The data:

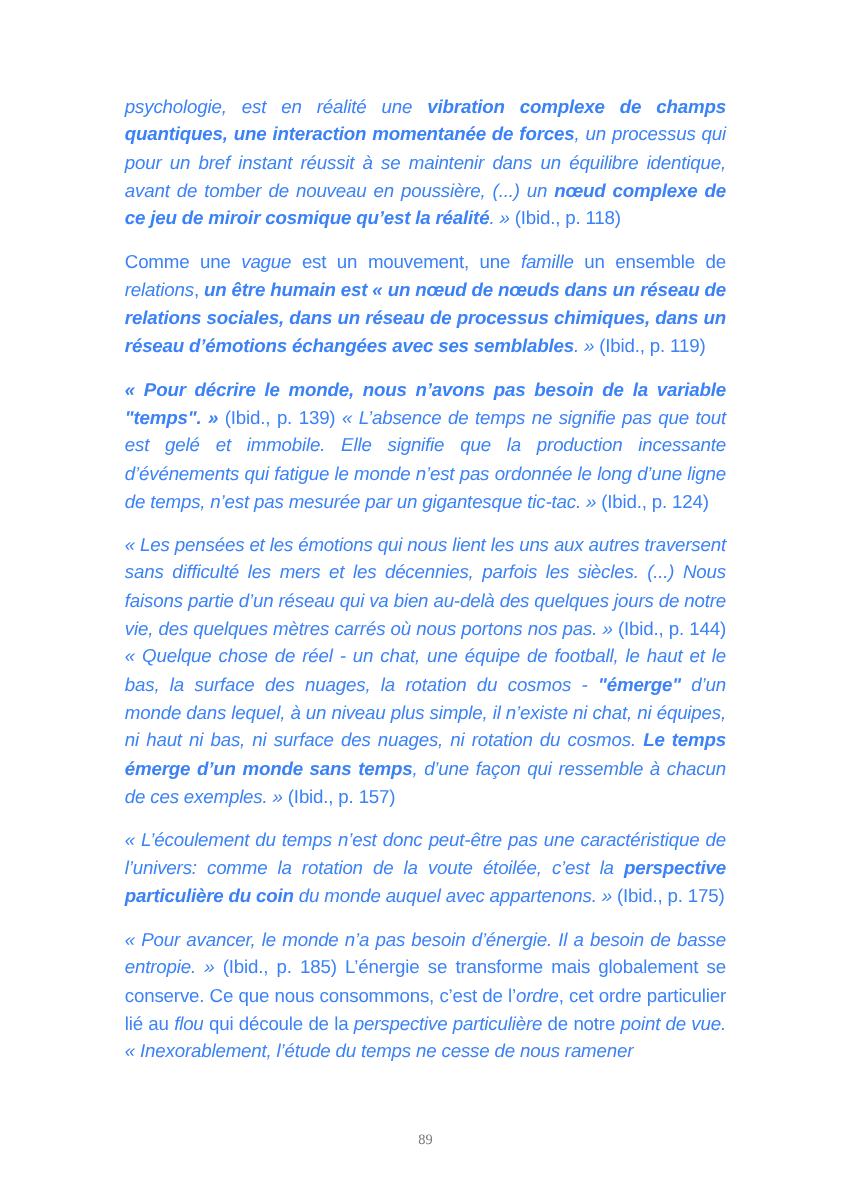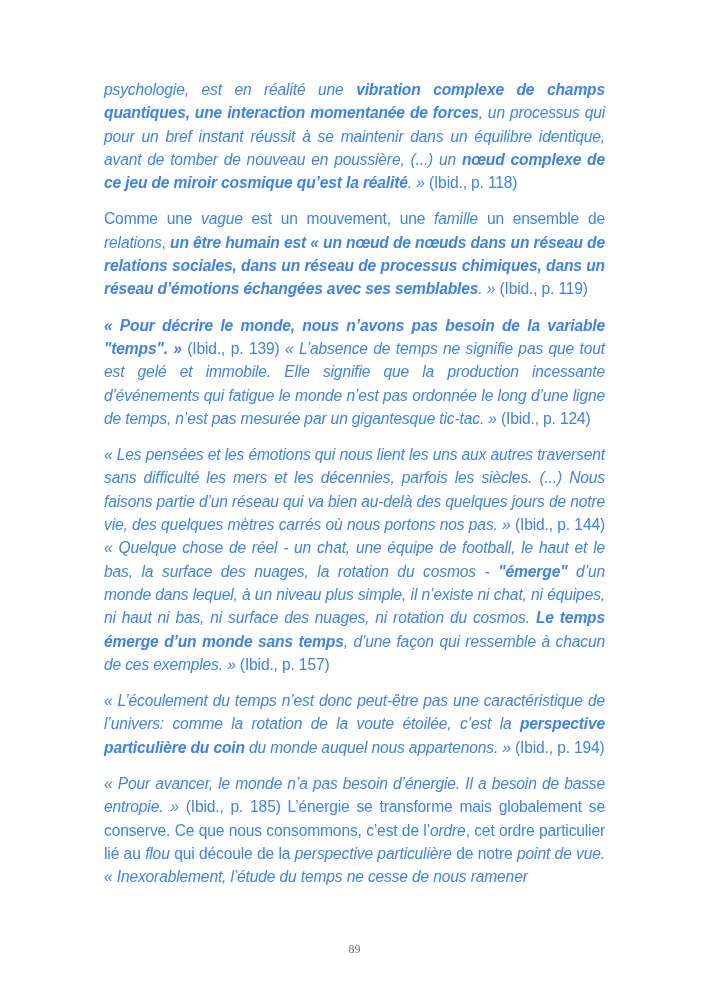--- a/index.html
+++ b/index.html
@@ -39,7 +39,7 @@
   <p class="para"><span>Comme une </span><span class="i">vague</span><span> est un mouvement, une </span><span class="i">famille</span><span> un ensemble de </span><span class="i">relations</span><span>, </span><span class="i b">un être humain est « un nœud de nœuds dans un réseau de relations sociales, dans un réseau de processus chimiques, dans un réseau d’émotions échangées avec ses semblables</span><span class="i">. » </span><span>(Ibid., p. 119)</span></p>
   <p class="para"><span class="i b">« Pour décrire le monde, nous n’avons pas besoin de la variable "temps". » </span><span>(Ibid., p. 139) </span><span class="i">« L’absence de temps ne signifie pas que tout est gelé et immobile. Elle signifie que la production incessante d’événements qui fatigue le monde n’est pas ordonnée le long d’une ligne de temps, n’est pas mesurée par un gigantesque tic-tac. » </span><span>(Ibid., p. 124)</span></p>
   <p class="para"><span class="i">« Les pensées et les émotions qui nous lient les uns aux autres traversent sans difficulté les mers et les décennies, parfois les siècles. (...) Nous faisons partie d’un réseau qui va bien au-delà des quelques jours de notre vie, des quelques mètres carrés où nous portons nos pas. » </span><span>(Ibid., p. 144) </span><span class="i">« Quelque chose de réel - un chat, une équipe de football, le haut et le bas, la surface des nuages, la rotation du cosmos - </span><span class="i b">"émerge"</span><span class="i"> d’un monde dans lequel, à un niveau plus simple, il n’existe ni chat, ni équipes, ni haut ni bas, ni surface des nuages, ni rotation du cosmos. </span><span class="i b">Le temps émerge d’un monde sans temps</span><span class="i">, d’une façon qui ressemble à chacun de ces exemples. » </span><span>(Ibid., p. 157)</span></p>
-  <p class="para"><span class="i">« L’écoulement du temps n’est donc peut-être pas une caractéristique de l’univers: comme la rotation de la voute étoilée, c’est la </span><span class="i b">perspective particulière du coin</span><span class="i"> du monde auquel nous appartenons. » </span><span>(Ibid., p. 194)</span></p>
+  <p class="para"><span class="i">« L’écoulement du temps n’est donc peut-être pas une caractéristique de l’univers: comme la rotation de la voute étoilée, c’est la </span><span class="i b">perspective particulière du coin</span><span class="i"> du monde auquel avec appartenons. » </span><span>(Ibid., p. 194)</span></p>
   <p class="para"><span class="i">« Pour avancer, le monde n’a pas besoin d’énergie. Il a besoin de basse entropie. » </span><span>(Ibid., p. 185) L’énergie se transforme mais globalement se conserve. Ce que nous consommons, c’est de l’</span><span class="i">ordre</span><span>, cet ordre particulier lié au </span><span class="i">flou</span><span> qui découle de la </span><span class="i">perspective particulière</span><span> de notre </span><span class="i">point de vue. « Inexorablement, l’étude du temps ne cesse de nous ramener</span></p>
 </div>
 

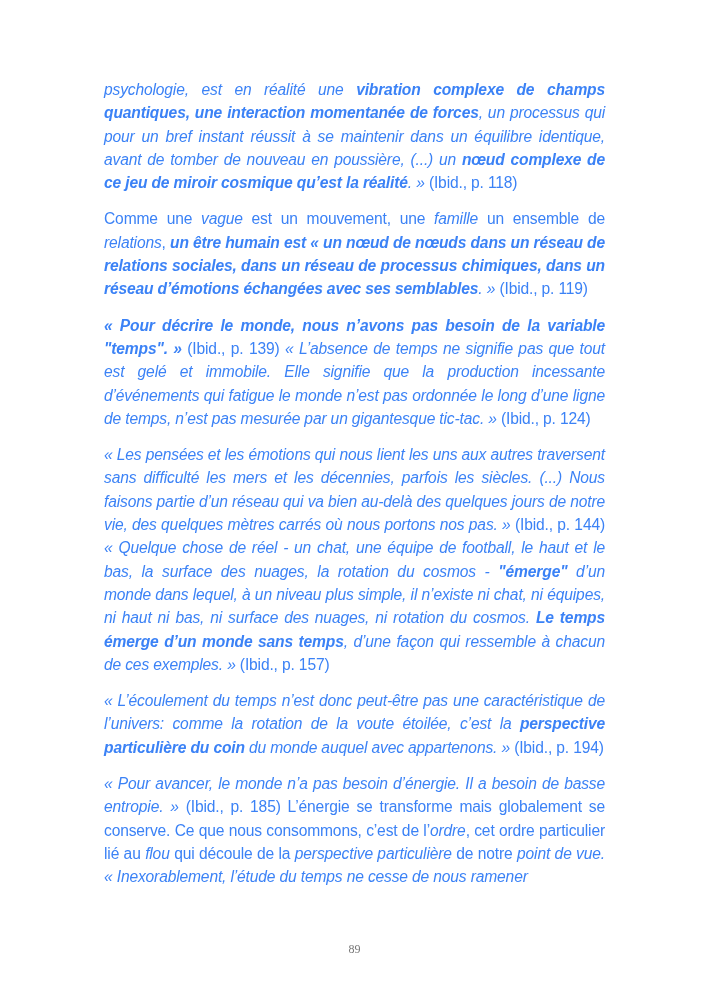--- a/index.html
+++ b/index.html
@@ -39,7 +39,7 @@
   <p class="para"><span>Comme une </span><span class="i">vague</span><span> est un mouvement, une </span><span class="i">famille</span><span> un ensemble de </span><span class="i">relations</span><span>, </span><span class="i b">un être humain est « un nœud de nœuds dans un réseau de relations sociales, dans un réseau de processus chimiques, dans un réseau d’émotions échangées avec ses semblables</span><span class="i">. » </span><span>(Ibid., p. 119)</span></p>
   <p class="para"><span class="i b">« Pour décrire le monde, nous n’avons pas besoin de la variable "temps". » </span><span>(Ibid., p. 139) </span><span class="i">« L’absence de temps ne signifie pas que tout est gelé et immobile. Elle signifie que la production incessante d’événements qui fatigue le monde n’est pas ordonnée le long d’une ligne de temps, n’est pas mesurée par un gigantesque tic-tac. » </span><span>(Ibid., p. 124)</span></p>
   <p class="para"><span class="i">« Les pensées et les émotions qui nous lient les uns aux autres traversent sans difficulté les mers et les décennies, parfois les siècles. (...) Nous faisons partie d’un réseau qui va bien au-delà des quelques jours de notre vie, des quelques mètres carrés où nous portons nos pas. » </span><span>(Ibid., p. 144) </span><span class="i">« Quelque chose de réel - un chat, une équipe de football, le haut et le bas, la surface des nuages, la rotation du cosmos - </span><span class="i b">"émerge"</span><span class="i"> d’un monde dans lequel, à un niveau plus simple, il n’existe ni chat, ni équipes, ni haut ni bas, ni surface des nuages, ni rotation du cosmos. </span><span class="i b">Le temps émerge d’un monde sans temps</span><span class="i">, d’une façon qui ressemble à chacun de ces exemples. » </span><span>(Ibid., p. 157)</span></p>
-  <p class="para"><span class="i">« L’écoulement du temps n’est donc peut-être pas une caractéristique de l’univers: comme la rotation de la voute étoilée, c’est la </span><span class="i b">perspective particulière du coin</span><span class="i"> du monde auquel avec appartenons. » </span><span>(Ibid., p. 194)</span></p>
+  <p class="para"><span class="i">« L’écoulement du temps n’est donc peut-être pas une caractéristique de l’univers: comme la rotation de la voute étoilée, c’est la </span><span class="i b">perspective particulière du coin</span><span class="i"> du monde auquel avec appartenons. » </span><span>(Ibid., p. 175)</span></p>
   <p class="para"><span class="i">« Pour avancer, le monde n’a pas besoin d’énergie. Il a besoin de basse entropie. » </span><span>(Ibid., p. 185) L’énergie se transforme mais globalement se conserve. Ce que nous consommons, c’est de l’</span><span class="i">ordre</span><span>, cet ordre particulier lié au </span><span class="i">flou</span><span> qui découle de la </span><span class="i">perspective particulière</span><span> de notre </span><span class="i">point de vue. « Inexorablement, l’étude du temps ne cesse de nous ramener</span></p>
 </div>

What the task asks: Restate the data above word for word. Do not include the images.

Answer area:
--- a/index.html
+++ b/index.html
@@ -39,7 +39,7 @@
   <p class="para"><span>Comme une </span><span class="i">vague</span><span> est un mouvement, une </span><span class="i">famille</span><span> un ensemble de </span><span class="i">relations</span><span>, </span><span class="i b">un être humain est « un nœud de nœuds dans un réseau de relations sociales, dans un réseau de processus chimiques, dans un réseau d’émotions échangées avec ses semblables</span><span class="i">. » </span><span>(Ibid., p. 119)</span></p>
   <p class="para"><span class="i b">« Pour décrire le monde, nous n’avons pas besoin de la variable "temps". » </span><span>(Ibid., p. 139) </span><span class="i">« L’absence de temps ne signifie pas que tout est gelé et immobile. Elle signifie que la production incessante d’événements qui fatigue le monde n’est pas ordonnée le long d’une ligne de temps, n’est pas mesurée par un gigantesque tic-tac. » </span><span>(Ibid., p. 124)</span></p>
   <p class="para"><span class="i">« Les pensées et les émotions qui nous lient les uns aux autres traversent sans difficulté les mers et les décennies, parfois les siècles. (...) Nous faisons partie d’un réseau qui va bien au-delà des quelques jours de notre vie, des quelques mètres carrés où nous portons nos pas. » </span><span>(Ibid., p. 144) </span><span class="i">« Quelque chose de réel - un chat, une équipe de football, le haut et le bas, la surface des nuages, la rotation du cosmos - </span><span class="i b">"émerge"</span><span class="i"> d’un monde dans lequel, à un niveau plus simple, il n’existe ni chat, ni équipes, ni haut ni bas, ni surface des nuages, ni rotation du cosmos. </span><span class="i b">Le temps émerge d’un monde sans temps</span><span class="i">, d’une façon qui ressemble à chacun de ces exemples. » </span><span>(Ibid., p. 157)</span></p>
-  <p class="para"><span class="i">« L’écoulement du temps n’est donc peut-être pas une caractéristique de l’univers: comme la rotation de la voute étoilée, c’est la </span><span class="i b">perspective particulière du coin</span><span class="i"> du monde auquel nous appartenons. » </span><span>(Ibid., p. 194)</span></p>
+  <p class="para"><span class="i">« L’écoulement du temps n’est donc peut-être pas une caractéristique de l’univers: comme la rotation de la voute étoilée, c’est la </span><span class="i b">perspective particulière du coin</span><span class="i"> du monde auquel avec appartenons. » </span><span>(Ibid., p. 194)</span></p>
   <p class="para"><span class="i">« Pour avancer, le monde n’a pas besoin d’énergie. Il a besoin de basse entropie. » </span><span>(Ibid., p. 185) L’énergie se transforme mais globalement se conserve. Ce que nous consommons, c’est de l’</span><span class="i">ordre</span><span>, cet ordre particulier lié au </span><span class="i">flou</span><span> qui découle de la </span><span class="i">perspective particulière</span><span> de notre </span><span class="i">point de vue. « Inexorablement, l’étude du temps ne cesse de nous ramener</span></p>
 </div>
 

--- a/index.html
+++ b/index.html
@@ -39,7 +39,7 @@
   <p class="para"><span>Comme une </span><span class="i">vague</span><span> est un mouvement, une </span><span class="i">famille</span><span> un ensemble de </span><span class="i">relations</span><span>, </span><span class="i b">un être humain est « un nœud de nœuds dans un réseau de relations sociales, dans un réseau de processus chimiques, dans un réseau d’émotions échangées avec ses semblables</span><span class="i">. » </span><span>(Ibid., p. 119)</span></p>
   <p class="para"><span class="i b">« Pour décrire le monde, nous n’avons pas besoin de la variable "temps". » </span><span>(Ibid., p. 139) </span><span class="i">« L’absence de temps ne signifie pas que tout est gelé et immobile. Elle signifie que la production incessante d’événements qui fatigue le monde n’est pas ordonnée le long d’une ligne de temps, n’est pas mesurée par un gigantesque tic-tac. » </span><span>(Ibid., p. 124)</span></p>
   <p class="para"><span class="i">« Les pensées et les émotions qui nous lient les uns aux autres traversent sans difficulté les mers et les décennies, parfois les siècles. (...) Nous faisons partie d’un réseau qui va bien au-delà des quelques jours de notre vie, des quelques mètres carrés où nous portons nos pas. » </span><span>(Ibid., p. 144) </span><span class="i">« Quelque chose de réel - un chat, une équipe de football, le haut et le bas, la surface des nuages, la rotation du cosmos - </span><span class="i b">"émerge"</span><span class="i"> d’un monde dans lequel, à un niveau plus simple, il n’existe ni chat, ni équipes, ni haut ni bas, ni surface des nuages, ni rotation du cosmos. </span><span class="i b">Le temps émerge d’un monde sans temps</span><span class="i">, d’une façon qui ressemble à chacun de ces exemples. » </span><span>(Ibid., p. 157)</span></p>
-  <p class="para"><span class="i">« L’écoulement du temps n’est donc peut-être pas une caractéristique de l’univers: comme la rotation de la voute étoilée, c’est la </span><span class="i b">perspective particulière du coin</span><span class="i"> du monde auquel avec appartenons. » </span><span>(Ibid., p. 194)</span></p>
+  <p class="para"><span class="i">« L’écoulement du temps n’est donc peut-être pas une caractéristique de l’univers: comme la rotation de la voute étoilée, c’est la </span><span class="i b">perspective particulière du coin</span><span class="i"> du monde auquel avec appartenons. » </span><span>(Ibid., p. 175)</span></p>
   <p class="para"><span class="i">« Pour avancer, le monde n’a pas besoin d’énergie. Il a besoin de basse entropie. » </span><span>(Ibid., p. 185) L’énergie se transforme mais globalement se conserve. Ce que nous consommons, c’est de l’</span><span class="i">ordre</span><span>, cet ordre particulier lié au </span><span class="i">flou</span><span> qui découle de la </span><span class="i">perspective particulière</span><span> de notre </span><span class="i">point de vue. « Inexorablement, l’étude du temps ne cesse de nous ramener</span></p>
 </div>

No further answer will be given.